2

I'm new of C++ and I'm making a huffman tree written in c++, and I'm in trouble in generating tree structure. Here is my code:

    void Huffman::generateTree() {
        std::vector<Node> nodes;
        for (auto itr : freq) {
            nodes.push_back(*(new Node(itr.first, itr.second)));
        }
        while (nodes.size() > 1) {
            Node::sort(&nodes);
            Node leftNode = nodes.back();
            nodes.pop_back();
            Node rightNode = nodes.back();
            nodes.pop_back();
            Node newAnode = *new Node();
            newAnode.merge(&leftNode,&rightNode);
            nodes.push_back(newAnode);
        }
        root = &nodes.back();
        displayTree();
    }

It finally combined to one node, but the left node and right node is wrong: (For debug purpose, every node have a random ID when created so that I found problem.)

NODE freq26|id96
|-Left:
   NODE freq10|id17
   |-Left:
   |--ERROR:SELF freq10|id17
   |-Right:
      NODE freq16|id19
      |-Left:
         NODE freq10|id17
         |-Left:
         |--ERROR:SELF freq10|id17
         |-Right:
            NODE freq16|id19
            |-Left:
               NODE freq10|id17
               |-Left:
               |--ERROR:SELF freq10|id17
               |-Right:
                  NODE freq16|id19
...endless loop

Just like the output, start from the first subnode, every nodes' left child node is it self and right node is another node but only two switching each other, and finally looped.

I searched and read several post about this and I know it maybe caused by pop_back and push_back elements to vector, the pointer may be point to another element, but how I can resolved it? Is there any way to get the REAL element in vector that not affected by operating vector?

Here are some code of my Node:

//header
    class Node {
    private:
        char value;
        int frequency;
        Node *left;
        Node *right;
        String code;
...
    class Huffman{
    private:
        Node * root;
        std::map<char,int> freq;// calculated frequency of data
        bool generated;
//source
    bool Node::sortMethod::operator()(const Node &nodeA, const Node &nodeB) {
        return nodeA.getFrequency() > nodeB.getFrequency();//getFrequency(): simply return node's frequency int
    }
    void Node::sort(std::vector<Node> *nodes) {
        std::sort(nodes->begin(), nodes->end(), sortMethod());
    }
    Node *Node::merge(Node *pLeft, Node *pRight) {
        left = pLeft;
        right = pRight;
        frequency = left->getFrequency() + right->getFrequency();
        return this;
    }

Everything helpful is welcome, thanks!

  • 4
    `nodes.push_back(*(new Node(itr.first, itr.second)));` this is an immediate memory leak. – Fantastic Mr Fox Jun 08 '21 at 07:20
  • I'm sorry but why it is a memory leak? –  Jun 08 '21 at 07:27
  • 1
    Storing pointers you acquire with `&` for later use is usually a disaster. – molbdnilo Jun 08 '21 at 07:30
  • 1
    @CKylinMark `newAnode.merge(&leftNode,&rightNode);` -- You are passing pointers to temporaries.
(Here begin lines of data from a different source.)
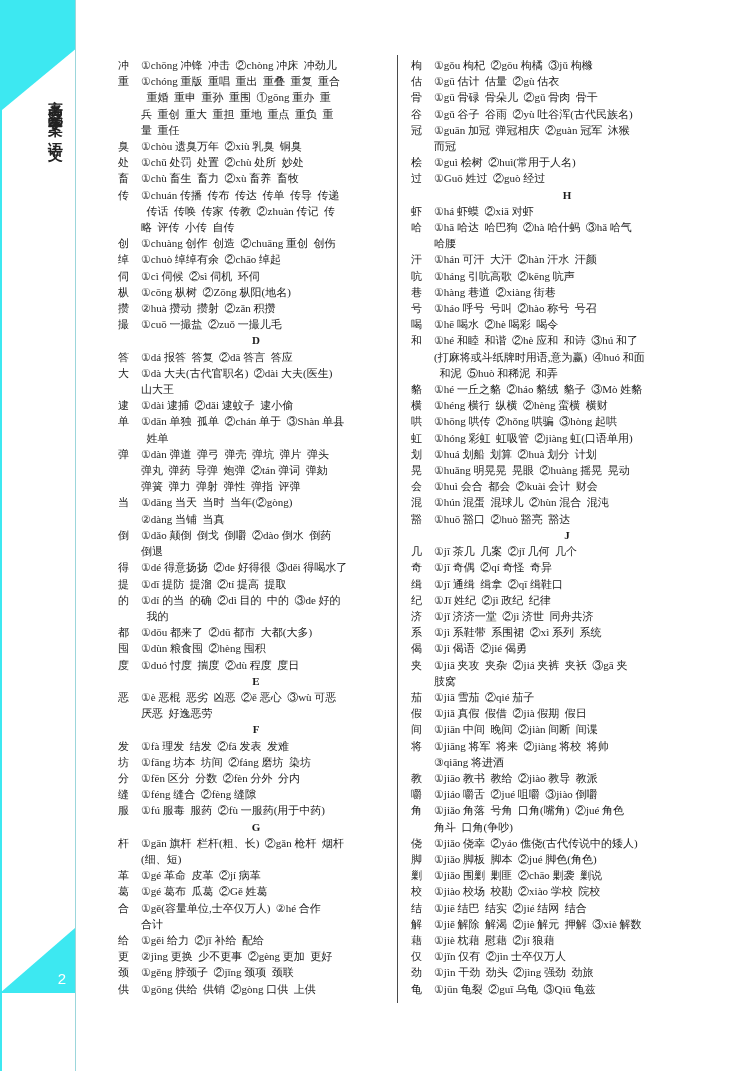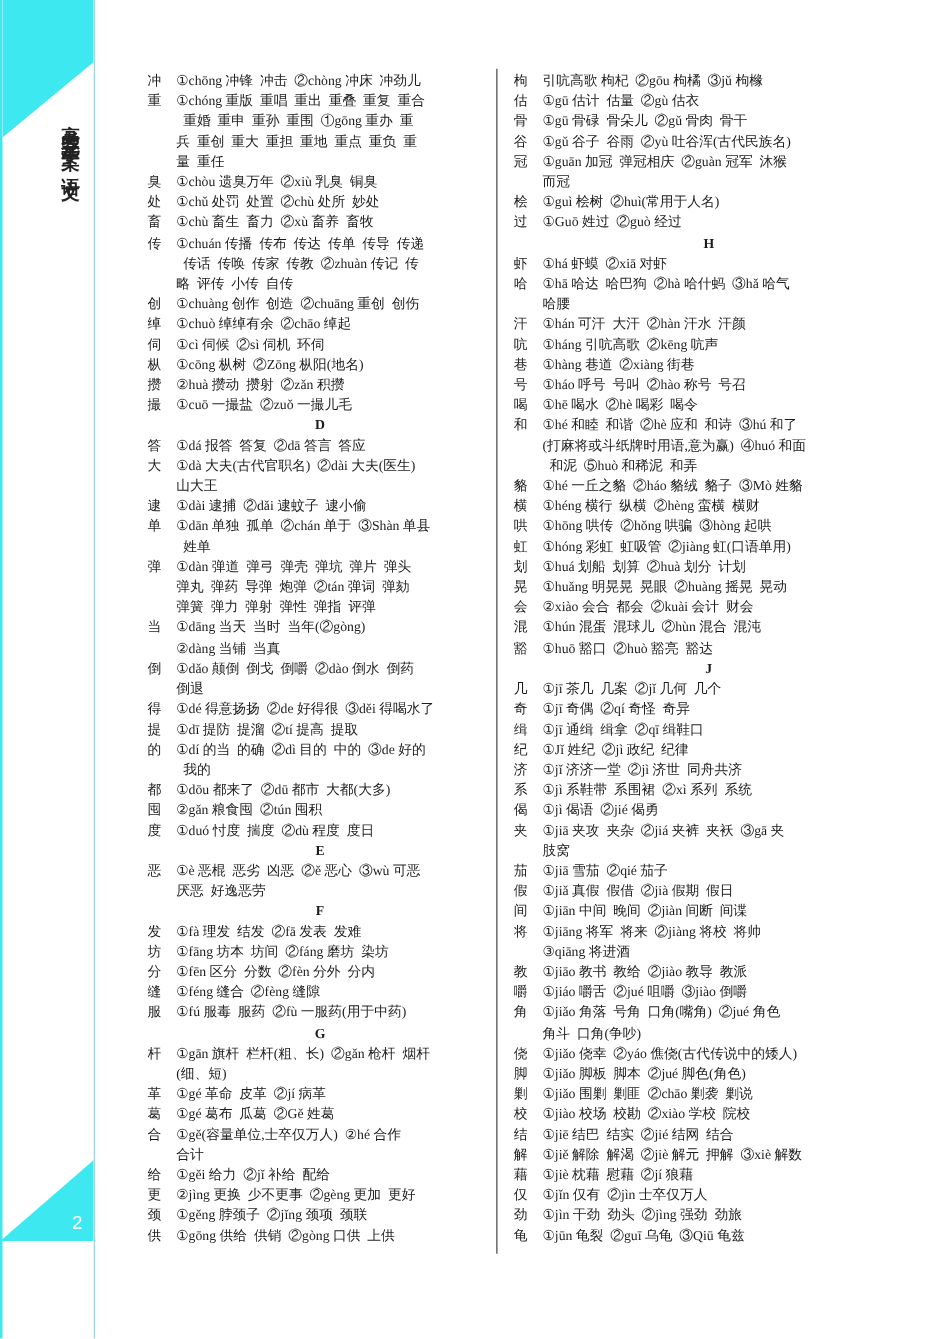"引吭高歌 枸杞 ②gōu 枸橘 ③jǔ" span.ebody { text: 引吭高歌 -> ①gǒu }
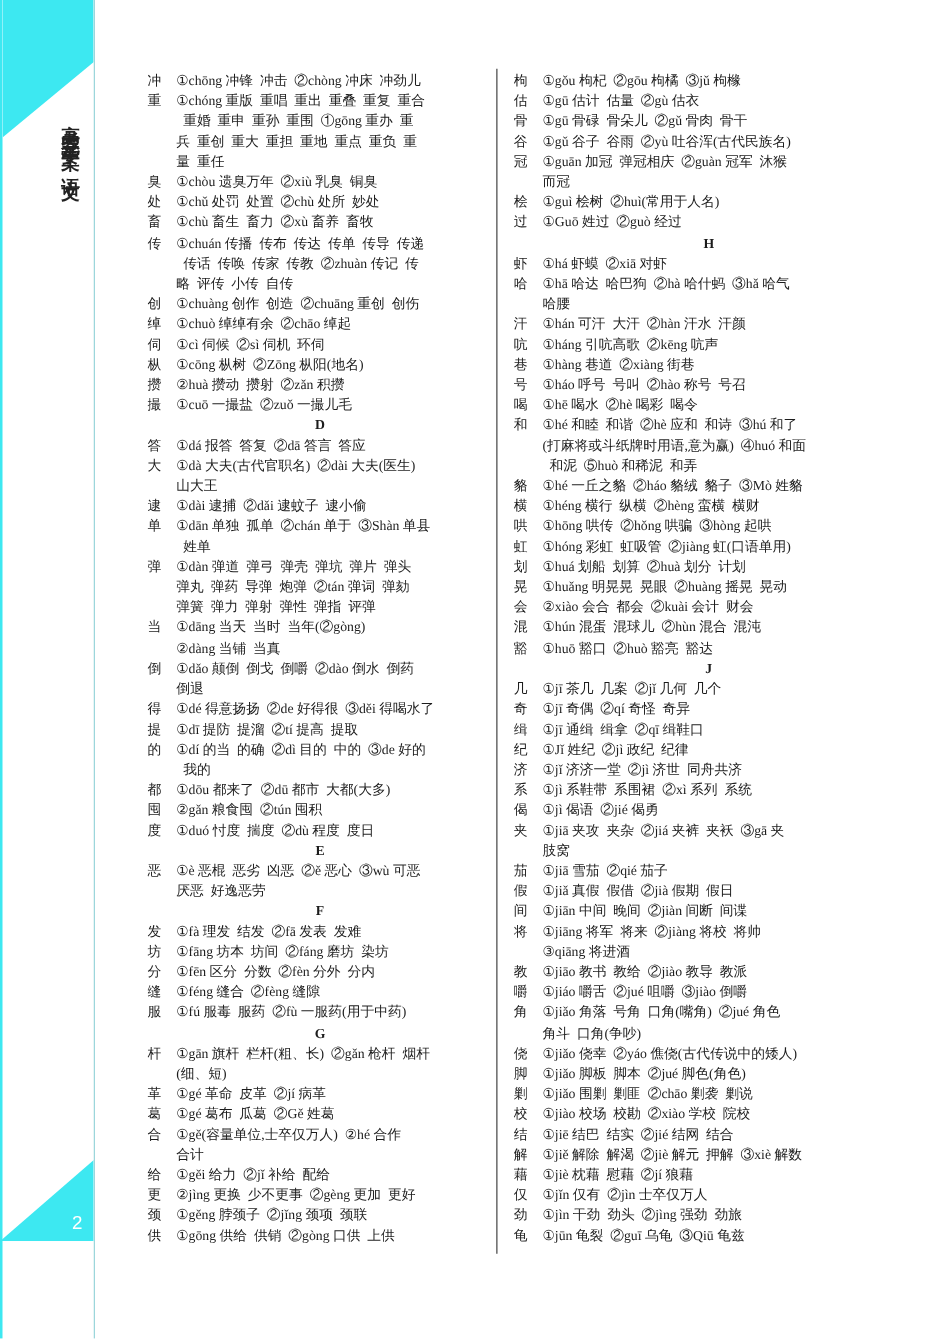"②xiào 会合 都会 ②kuài 会计" span.ebody { text: ②xiào -> ①huì }
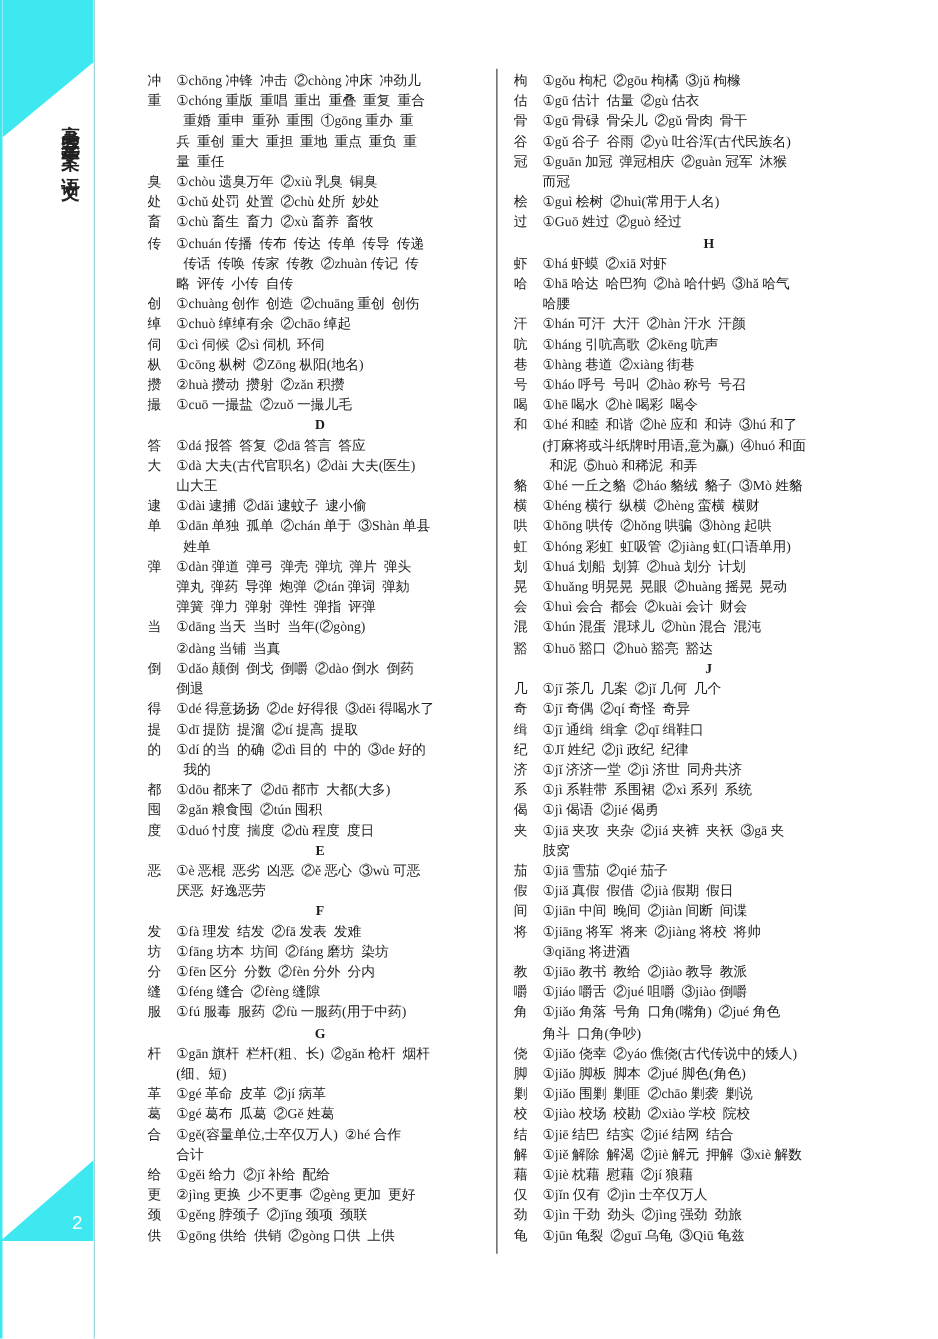"②gǎn 粮食囤 ②tún 囤积" span.ebody { text: ②gǎn 粮食囤  ②tún -> ①dùn 粮食囤  ②hèng }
Every iteration of that loop, they go away. – PaulMcKenzie Jun 08 '21 at 07:31
  • 2
    @CKylinMark -- It is a memory leak since there is no way to get that pointer value back again so as to make the call to `delete` later on to clean up the memory. It looks like you may have written code previously in another language, maybe Java or C#, where usage of `new` is the way to create objects and the garbage collector cleans up for you. Needless to say, C++ isn't one of those languages. – PaulMcKenzie Jun 08 '21 at 07:32
  • `for (auto itr : freq) {nodes.push_back({itr.first, itr.second});}` -- That gets rid of that one leak. – PaulMcKenzie Jun 08 '21 at 07:38
  • @PaulMcKenzie Yes, I rewrote this from Java code... Pointers is hard to understand for me so my code looks so stupid... Thanks for comments! –  Jun 08 '21 at 07:47
  • 3
    @CKylinMark Do not use Java as a model in writing C++ code. There is much wrong with what you've written, you might as well start from scratch. First is the memory leak. The second is that you're using addresses of local variables that will go out of scope on each loop iteration. Third is that you're holding onto the address of items stored in a vector -- if that vector is resized, those addresses become invalidated. Four, you are assuming that C++ is a reference-based language when it is value based: `Node rightNode = nodes.back();` -- that does not give you a reference to the last item. – PaulMcKenzie Jun 08 '21 at 07:50
  • Bottom line is that you can't simply copy Java code and convert it line-by-line to C++. Again, this: `Node rightNode = nodes.back();` -- is one thing that burns a lot of Java programmers who do not know that C++ is a value-based language. If you want a reference to the last item, you have to explicitly declare a reference: `Node& rightNode = nodes.back();`. But then, you have problems later by storing the reference to the last item, and then resizing the vector, invalidating the reference. Again, so much is wrong, might as well start over, but this time, properly learn C++. – PaulMcKenzie Jun 08 '21 at 07:54
  • @PaulMcKenzie Well...I must say you are right...If I have time, I really want to learn C++ seriously... In fact I never touched C++ before and I start to learn it just for about 2 week and for submitting as homework...and really thank to your help for the comments above. I think I need totally rewrite my project, because of the ton of the code have the same problem I shown in my question. And if you have more tips for that I'll be appreciate. –  Jun 08 '21 at 08:08

1 Answers1

1

As the comments suggest, you need to stop thinking that C++ is similar to Java, it really isn't.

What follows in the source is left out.